Kardon will be replaced as chief of staff by Jeff Michels, who has served as acting chief of staff for most of the past year. Michels has served in a variety of capacities for Wyden since 1996, including director of the Washington office and deputy chief of staff under Kardon since 2001.
"I consider myself unbelievably lucky to have connected with Ron Wyden relatively early in my career and even luckier that he allowed me to apply my skills on behalf of so many important Oregon issues,” said Kardon. “It has been an enormous honor to serve the best senator and staff in the United States Senate on behalf of the state I love. I fully intend to keep looking for ways to contribute to my community and my state. My successor and friend, Jeff Michels, is extremely smart and politically savvy and has prepared for this job for many years. I have no doubt that the senator and his office will be in good hands for years to come."
Since Kardon first began working for then-Representative Wyden in 1992, he has had a hand in virtually every aspect of the Oregon’s senator’s career. As campaign strategist, Kardon helped orchestrate Wyden’s 1996 election to the U.S. Senate and each of his subsequent reelection bids, including last year’s race in which Wyden bucked the national anti-incumbent trend to best his opponent by 18 percentage points.
As Wyden’s chief of staff, Kardon forged a reputation as the senator’s point person on all things. He was instrumental in gaining federal approval for the Oregon health plan. He led the fight against Congressional attempts to overturn Oregon’s Death with Dignity law. He was front-and-center when it came to writing, passing and ultimately reauthorizing Wyden's “Secure Rural Schools and Community Self Determination Act” - commonly known as “county payments” - which has brought more than $2 billion to rural Oregon counties. And he presided over Wyden's support for Oregon's burgeoning nanotechnology sector, which has helped put Oregon on the map as a leading center of nanotechnology innovation.

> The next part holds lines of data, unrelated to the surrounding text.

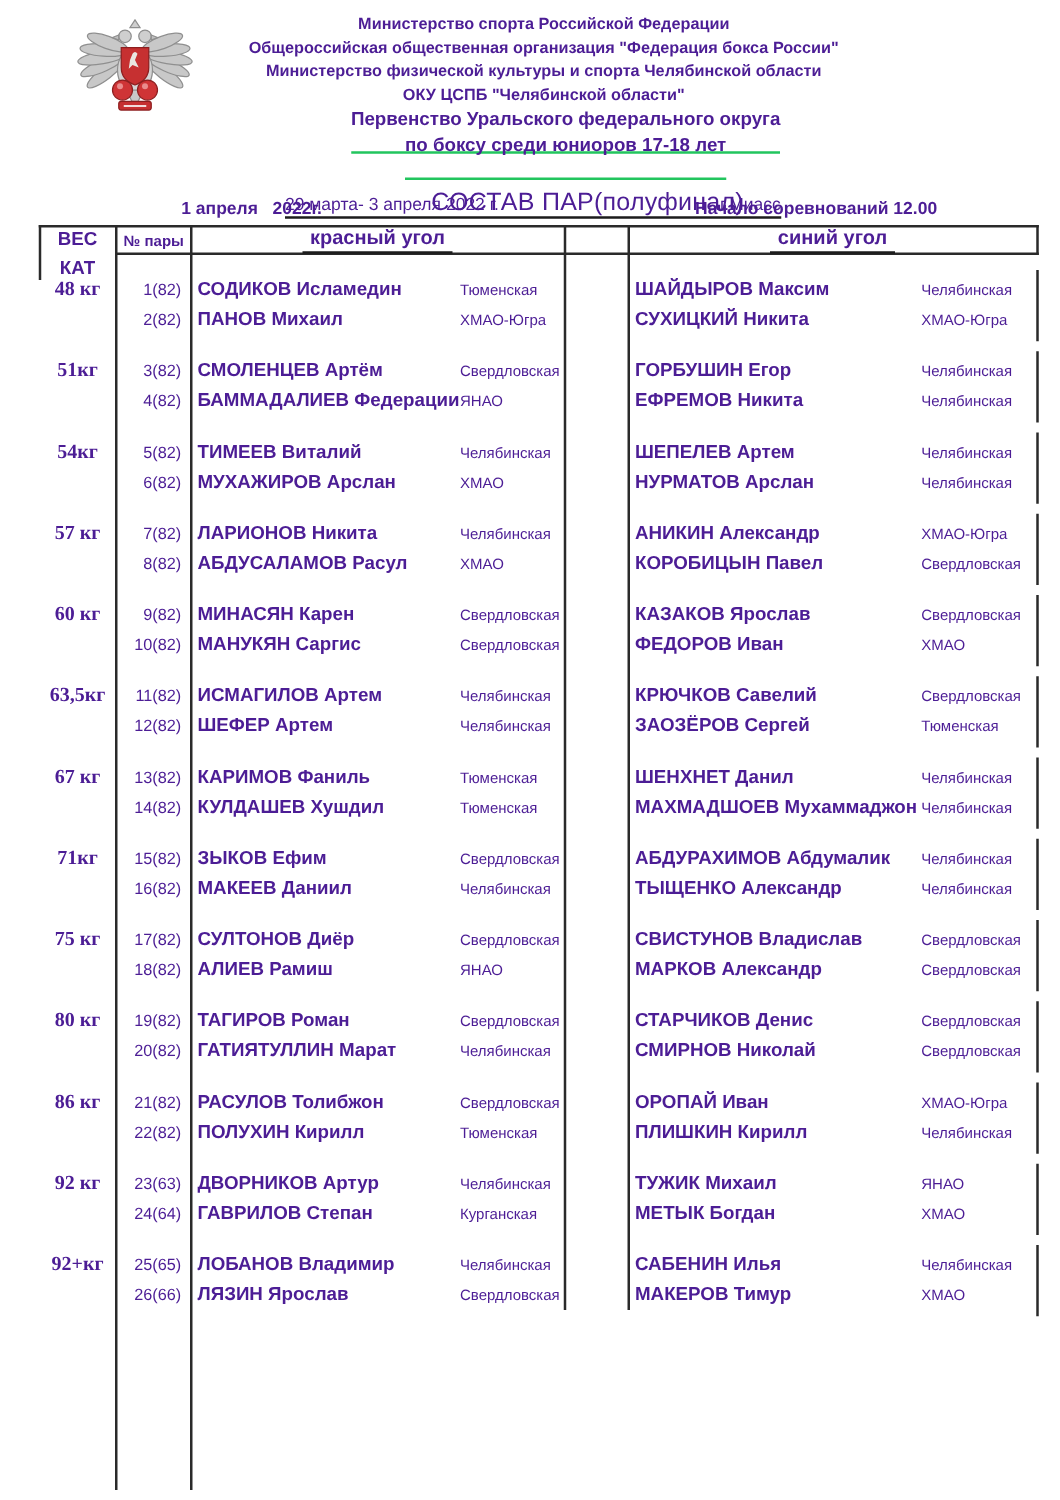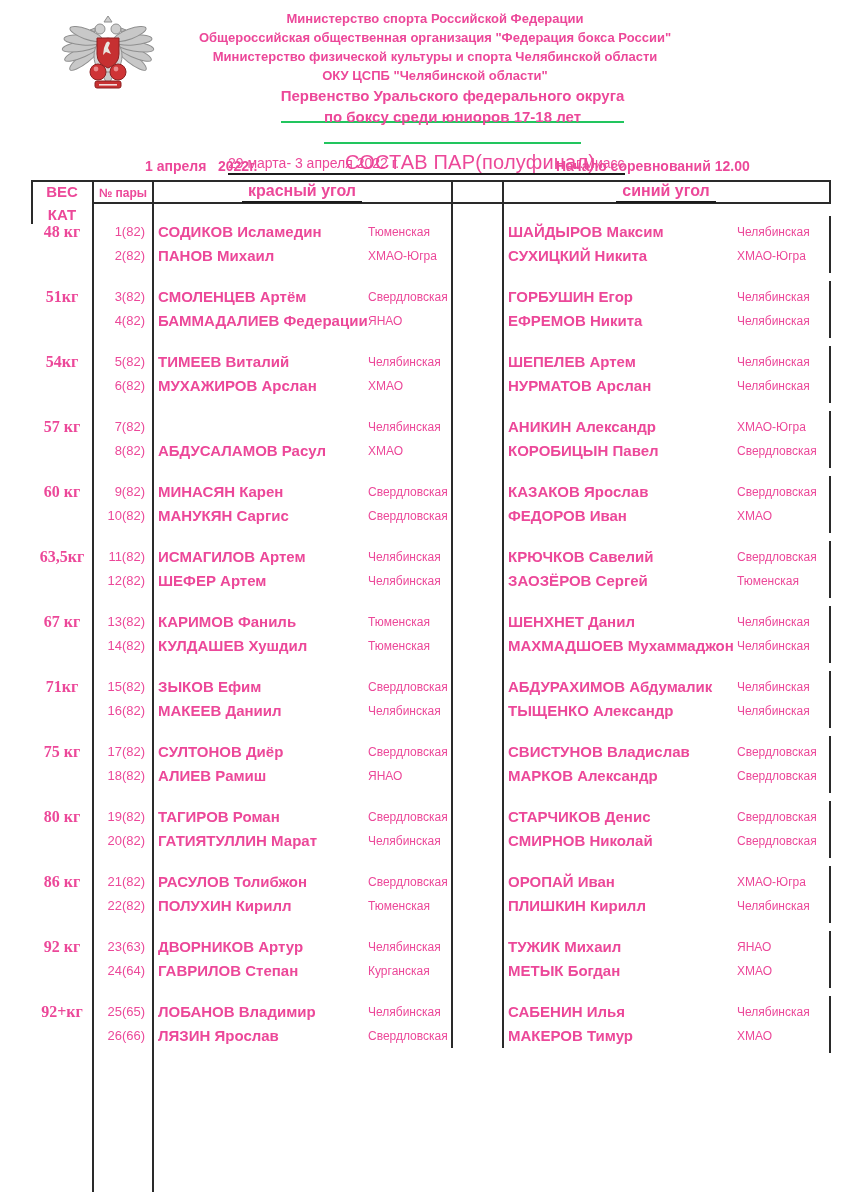"Министерство спорта Российской Федерации" .page { color: #ec4899 -> #4c1d95 }
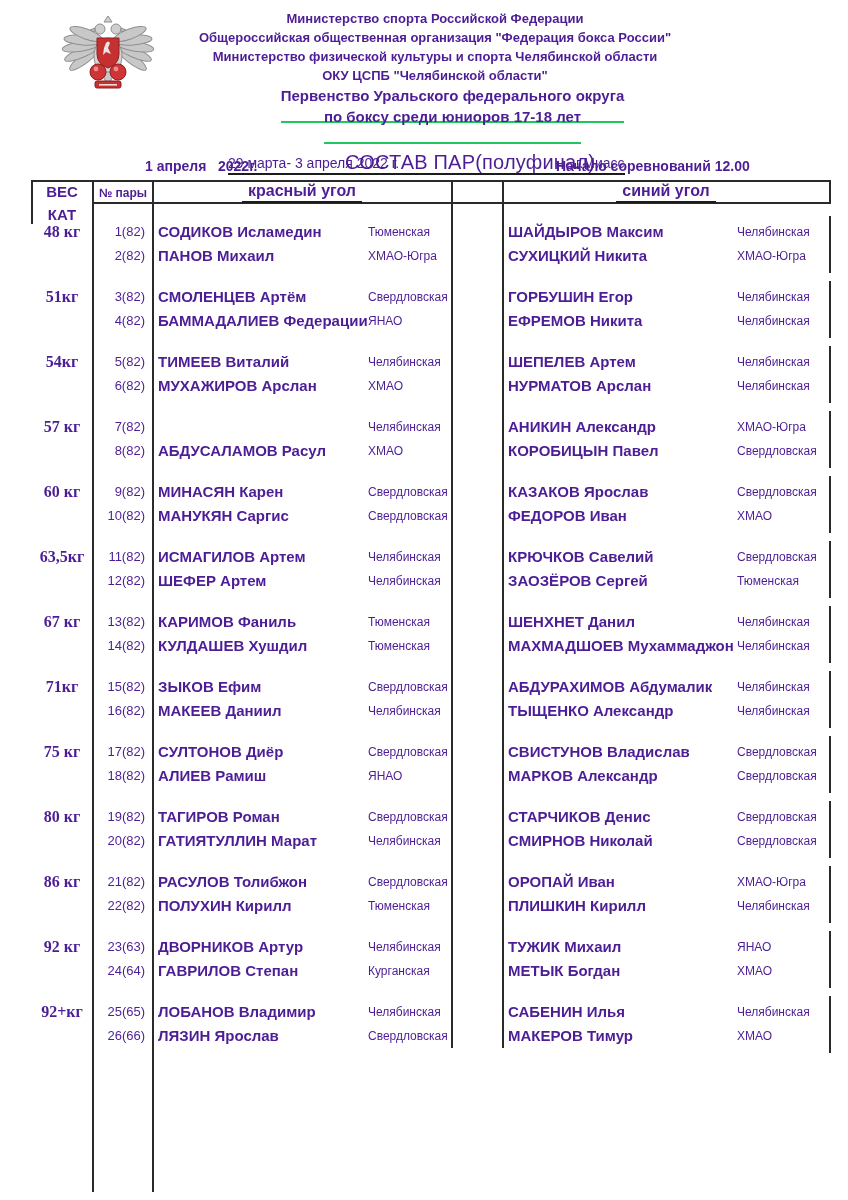"ЛАРИОНОВ Никита" span.c-rname { html: none -> <span>ЛАРИОНОВ Никита</span> }
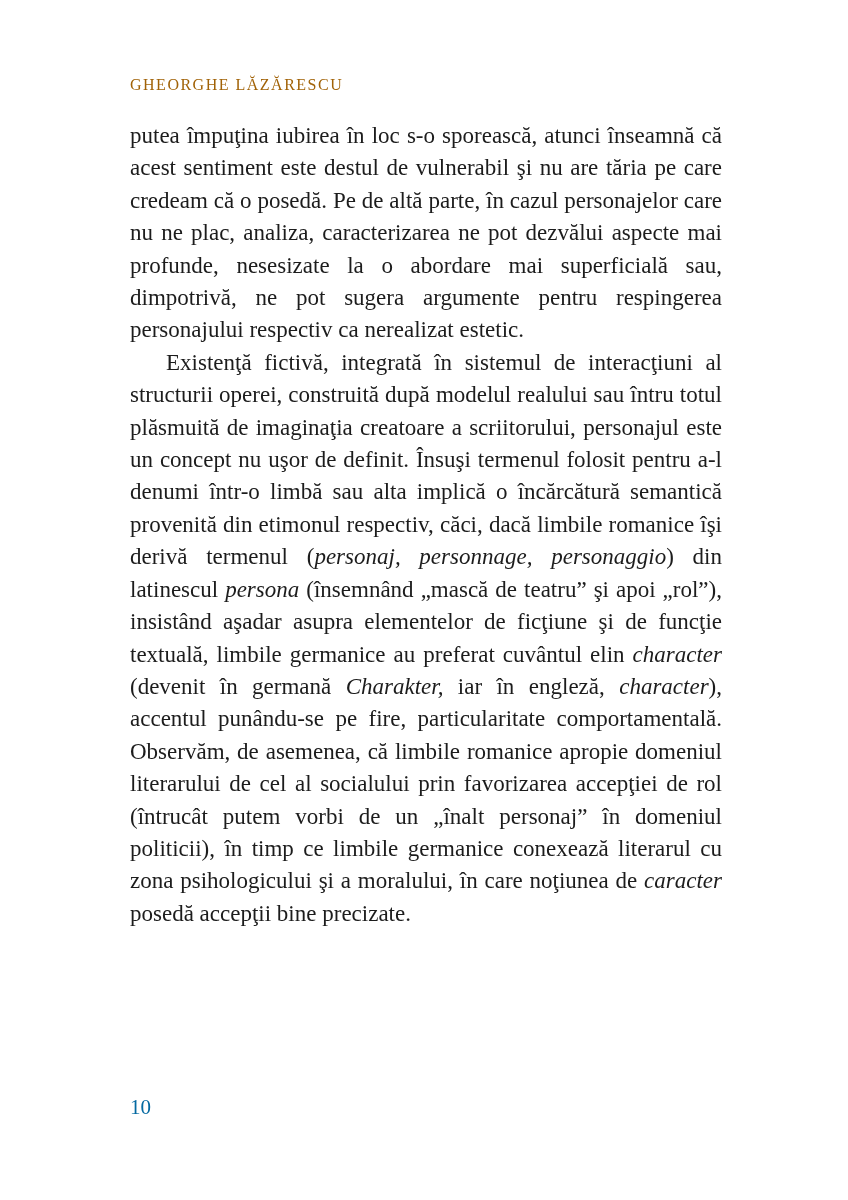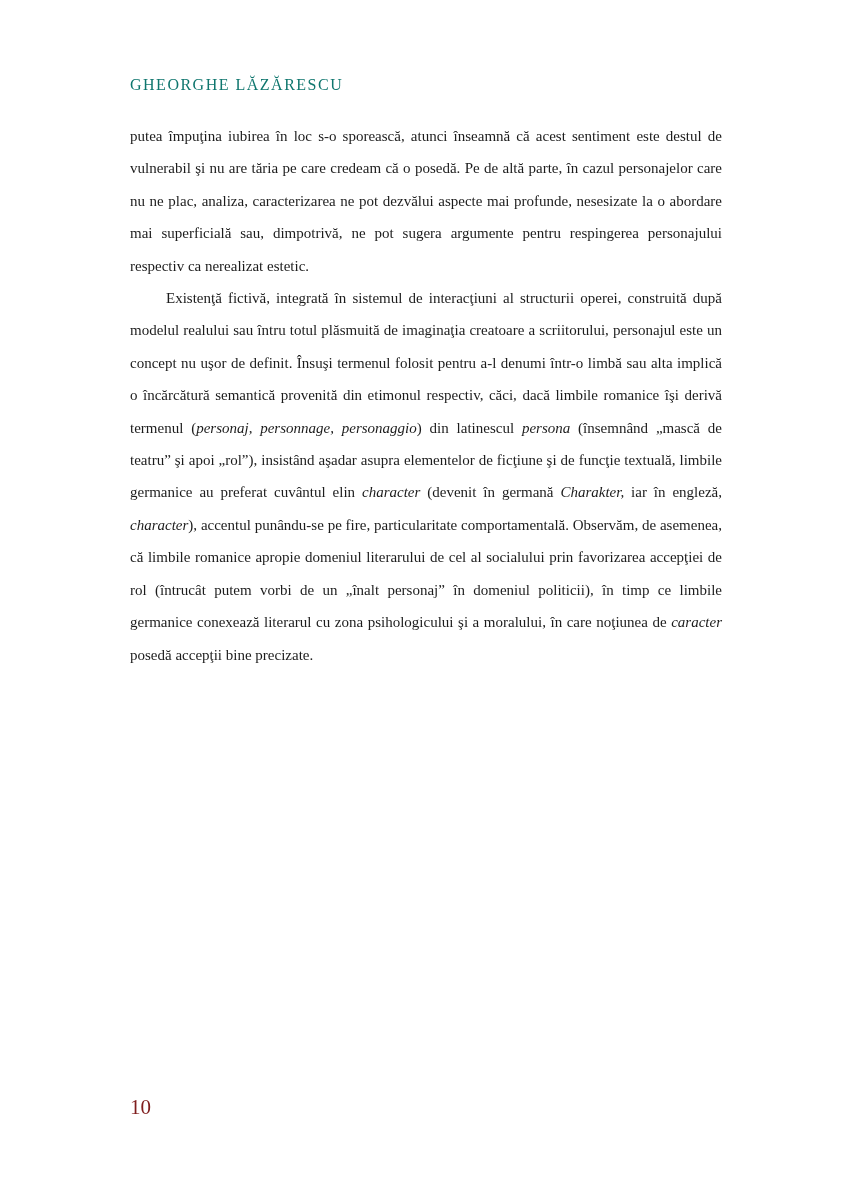"GHEORGHE LĂZĂRESCU" .running-header { color: #0f766e -> #a16207 }
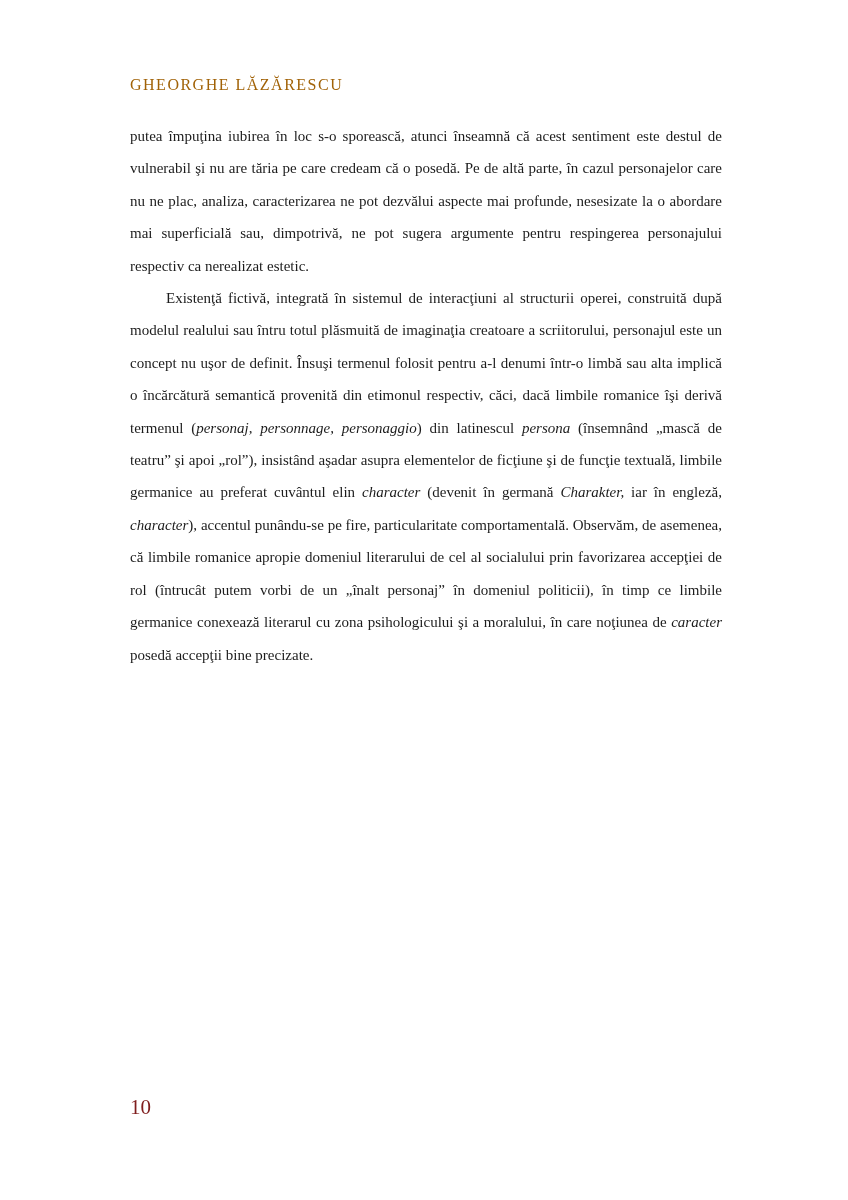"putea împuţina iubirea în loc" .text-block { font-size: 15px -> 23px }
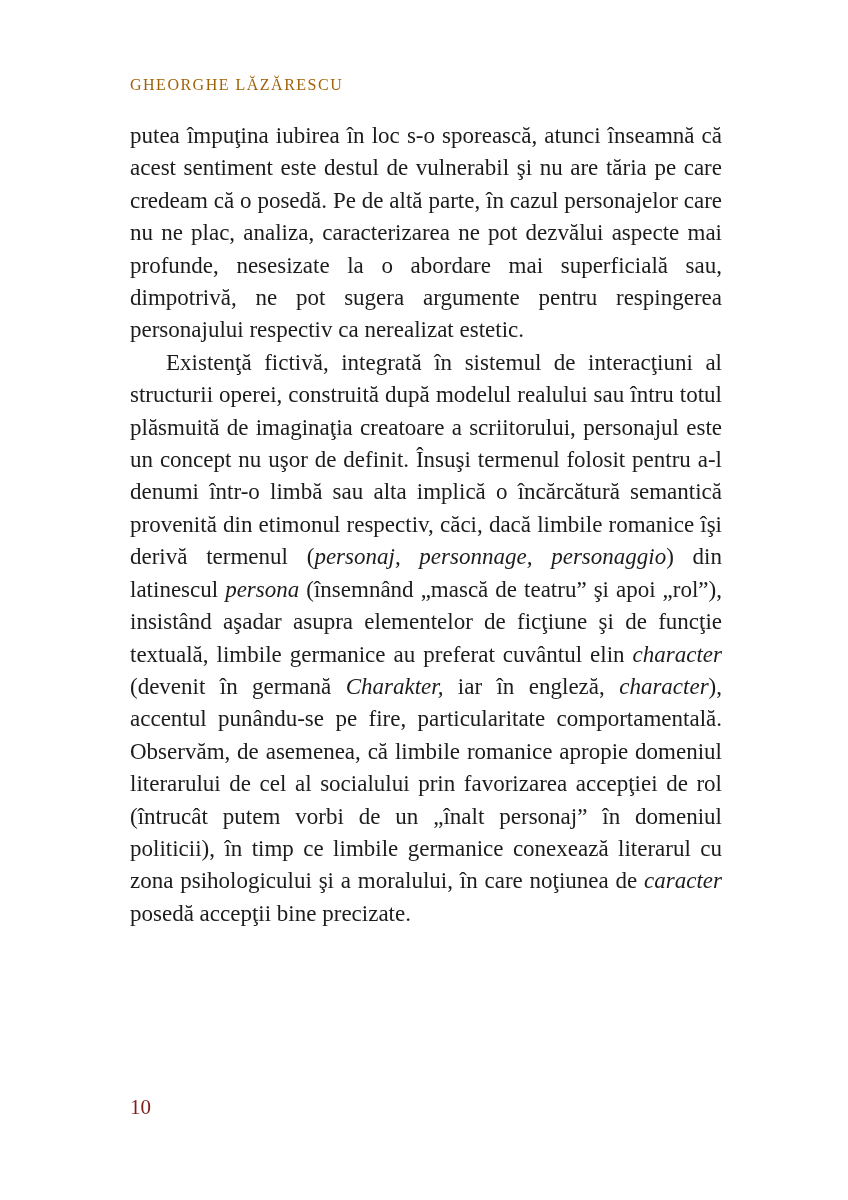"10" .page-number { color: #7f1d1d -> #0369a1 }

In recent years, Kardon’s expertise in natural resource law helped Wyden rise to the chairmanship of the Senate’s Subcommittee on Public Lands and Forests, which has primary jurisdiction for all lands and resources administered by the Bureau of Land Management and the U.S. Forest Service. He managed Wyden’s efforts to establish permanent Wilderness protections for 170,000 acres of Wilderness on Steens Mountain, 128,000 acres around Mt. Hood, 24,000 acres on Soda Mountain and nearly 14,000 acres in the Copper Salmon area. Kardon’s expertise and negotiating skills were also essential to Wyden’s historic effort to get Oregon environmentalists and timber executives to work together on forestry legislation for Oregon's eastside forests.
Kardon leaves the Senate as one of its longest-serving chiefs of staff to work full-time for Grant Park Strategies, a consulting firm which he started in Portland last year.